Material provided below:
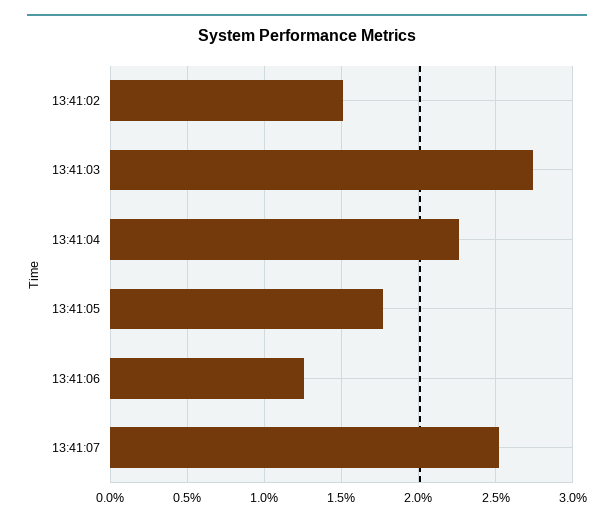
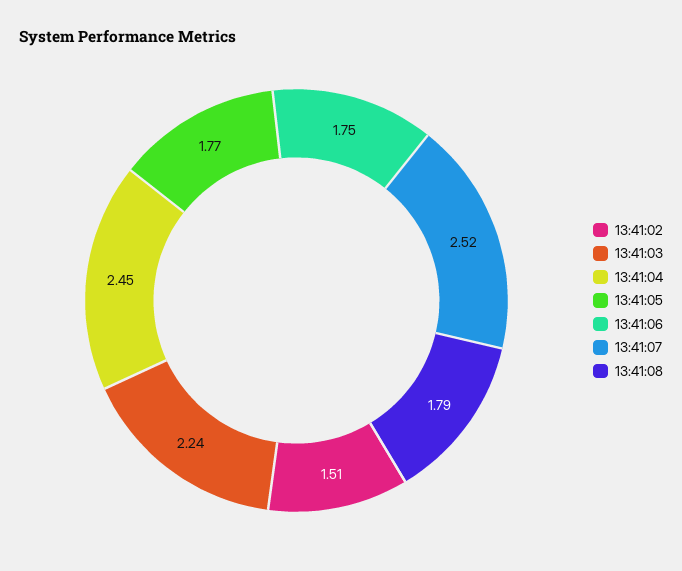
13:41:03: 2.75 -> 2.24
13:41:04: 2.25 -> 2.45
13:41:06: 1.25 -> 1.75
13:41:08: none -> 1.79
End of Material provided.
Material provided below:
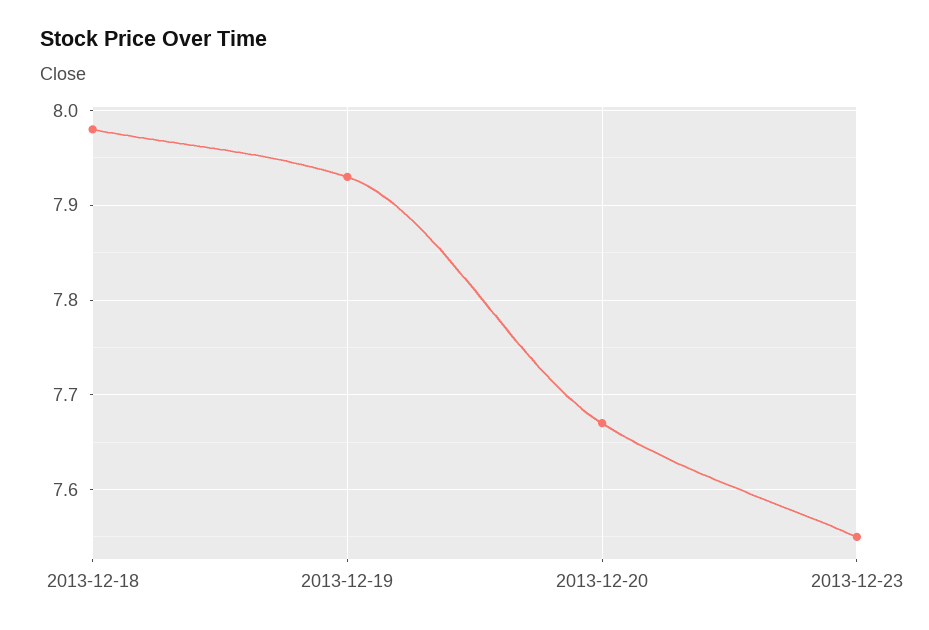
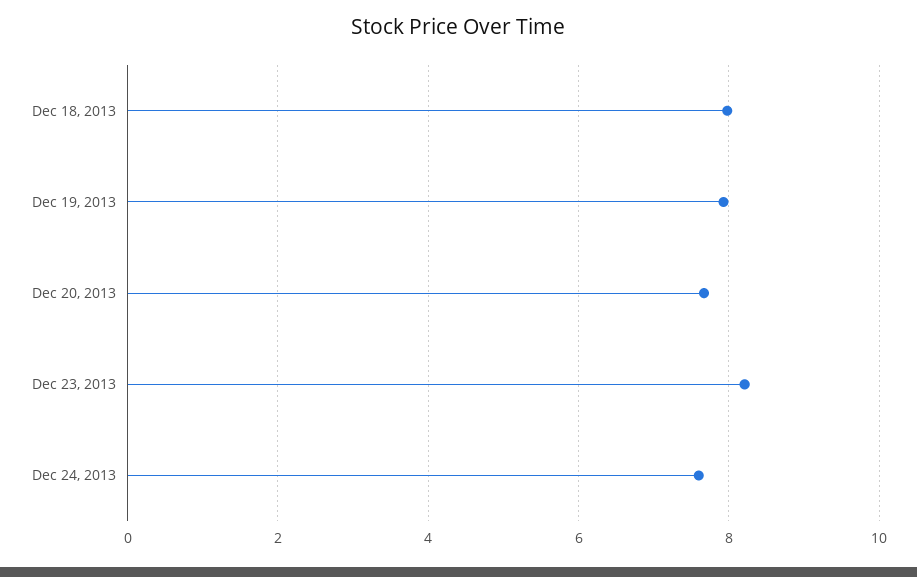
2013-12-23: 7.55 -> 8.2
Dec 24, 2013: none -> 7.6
End of Material provided.
Instructions for the task —
Here the output must be the lines above from the line with "13:41:03: 2.75 -> 2.24" to the line with "13:41:08: none -> 1.79", both included, duplicated word for word and nothing else.

Task result —
13:41:03: 2.75 -> 2.24
13:41:04: 2.25 -> 2.45
13:41:06: 1.25 -> 1.75
13:41:08: none -> 1.79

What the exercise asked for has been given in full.